Le pietre tombali dei due re, Carol I e Ferdinand furono realizzate nel 1927 da Oscar Spaethe, che fu anche il creatore della scultura in bronzo della regina Elisabetta a Peles che si trova nel parco del castello. La pietra tombale della regina Maria fu posata solo nel 1990 da sua figlia Ileana, diventata suora Alessandra in America, in esilio. La Regina Maria morì nel 1938 a Sinaia all’età di 63 anni.
Alle spalle della chiesa si trova il complesso monastico costruito nel 1885 da Andre Lecomte de Nouy con il Paraclis (cappella), dove si trovano le reliquie di Santa Filofteia. Filofteia aveva 12 anni quando suo padre la ammazzo perché dava da mangiare a dei mendicanti. Sua madre era di origine valacca oppure aromena e viveva a Veliko Tarnovo in territorio bulgaro. Si dice che il corpo era diventato così pesante da non poterlo spostare. Hanno potuto muoverlo solo dopo che, durante le messe, dicendo dei nomi di monasteri, hanno detto quello di Curtea de Arges.
La costruzione dell’edificio disposto simmetricamente rispetto alla cappella, iniziò un anno dopo il completamento di quest’ultima e durò quattro anni tra il 1886 e il 1890. La costruzione fu fatta dallo stesso Andre Lecompte de Nouy su suggerimento del Re Carol I, che lo desiderava come residenza reale.
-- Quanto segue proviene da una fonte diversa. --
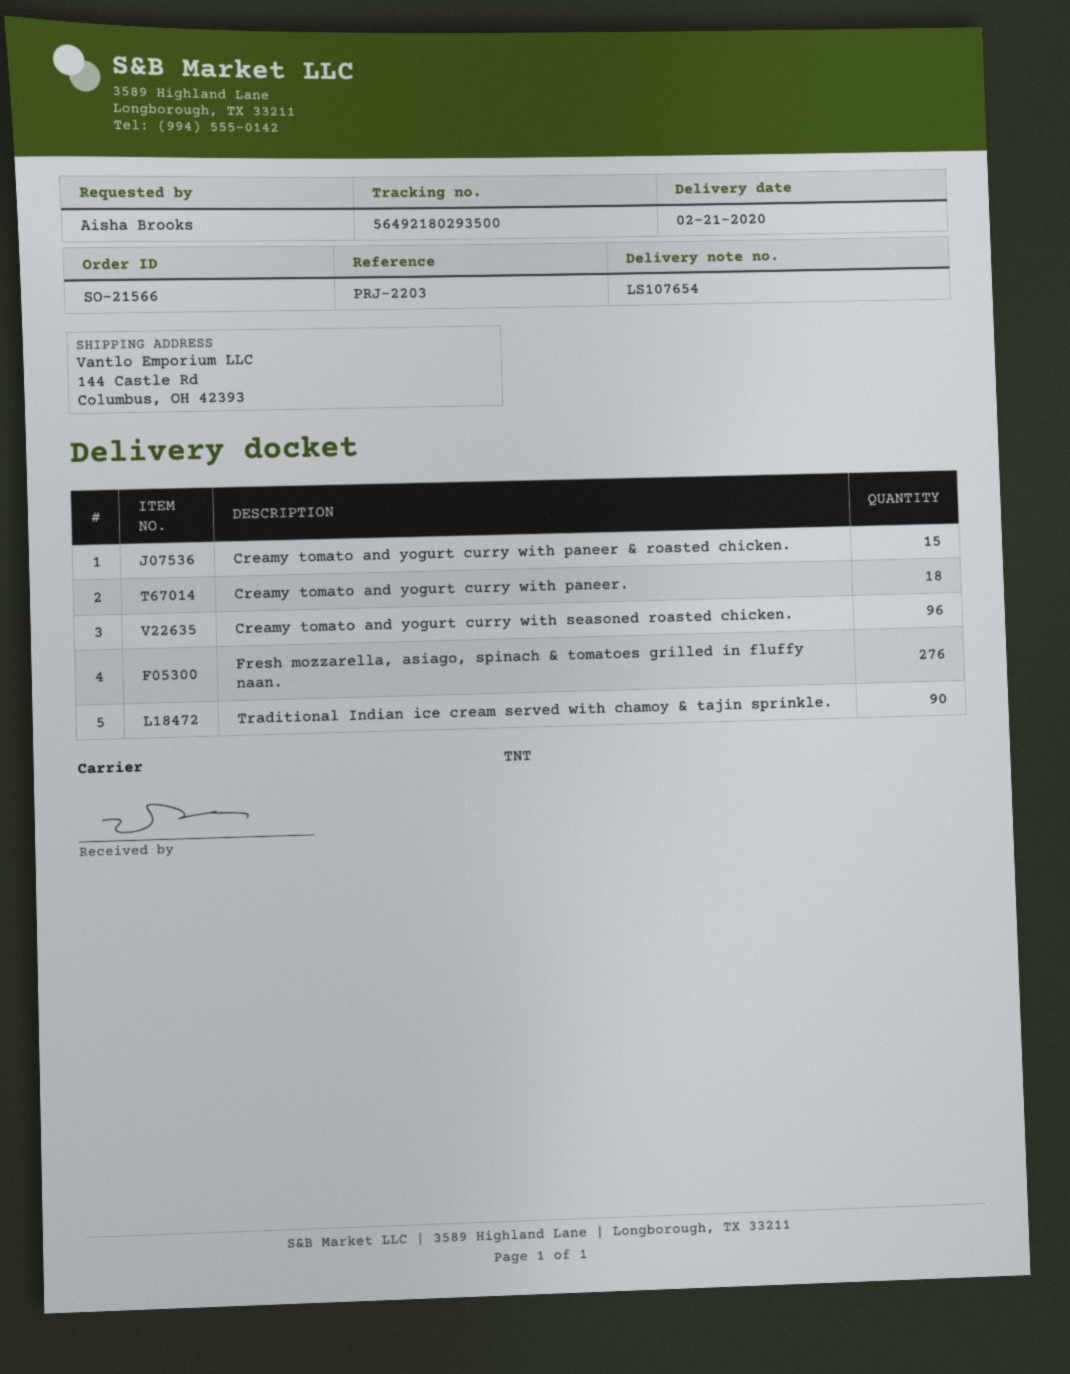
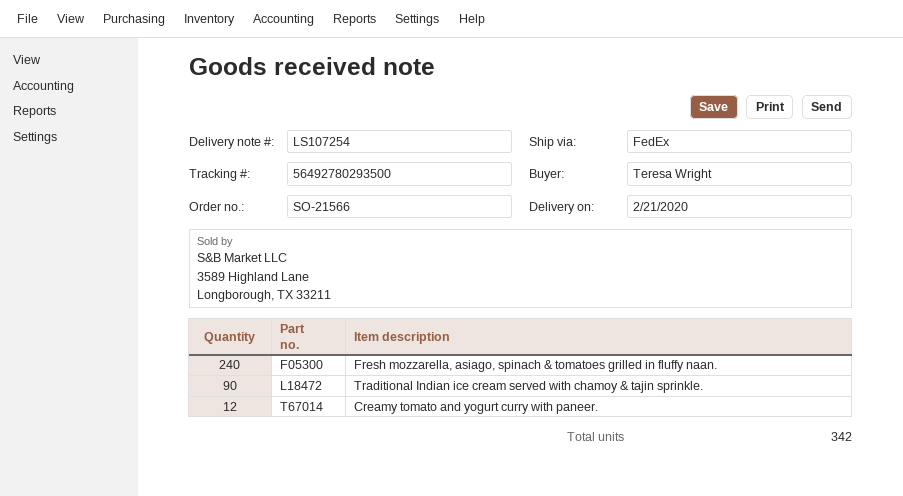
delivery note number: LS107654 -> LS107254
ordered by: Aisha Brooks -> Teresa Wright
shipping method: TNT -> FedEx
tracking number: 56492180293500 -> 56492780293500
Creamy tomato and yogurt curry with paneer & roasted chicken.: 15 -> none
Creamy tomato and yogurt curry with paneer.: 18 -> 12
Creamy tomato and yogurt curry with seasoned roasted chicken.: 96 -> none
Fresh mozzarella, asiago, spinach & tomatoes grilled in fluffy naan.: 276 -> 240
Fu realizzato in mattoni rossi a vista in stile neoromanico tedesco. Purtroppo non è visitabile e non si possono vedere i dipinti che rappresentano la leggenda di Manole, nella sala con lo stesso nome e dove una volta si tenevano i consigli della corona quando il re si trovava qui. Durante i comunisti ha funzionato come sala da ballo e dopo il 1990 diventa sala per le riunioni della diocesi di Arges. La pittura è stata realizzata dal fratello dell’architetto, Jean Jules Antoine, e per 40m si vedono le scene della leggenda. La sala ha una lunghezza di 20 m. Oltre alla sala grande ci sono altre due stanze che avevano il ruolo di sala d’attesa e ufficio del re.
La residenza reale ha funzionato fino all’abolizione della monarchia, ma per tutto questo periodo i vescovi di Arges rivendicarono il diritto di utilizzare un’ala del palazzo. Dittatorialmente, il Re Carlo II chiuse il monastero come luogo di culto nel 1939, trasformandolo in proprietà privata assegnando al vescovado un appezzamento di terreno su cui sarebbe stata costruita una nuova cattedrale. È arrivata la guerra, dopo sono arrivati i comunisti, e solo nel 2009 è stata posata la prima pietra di questo luogo.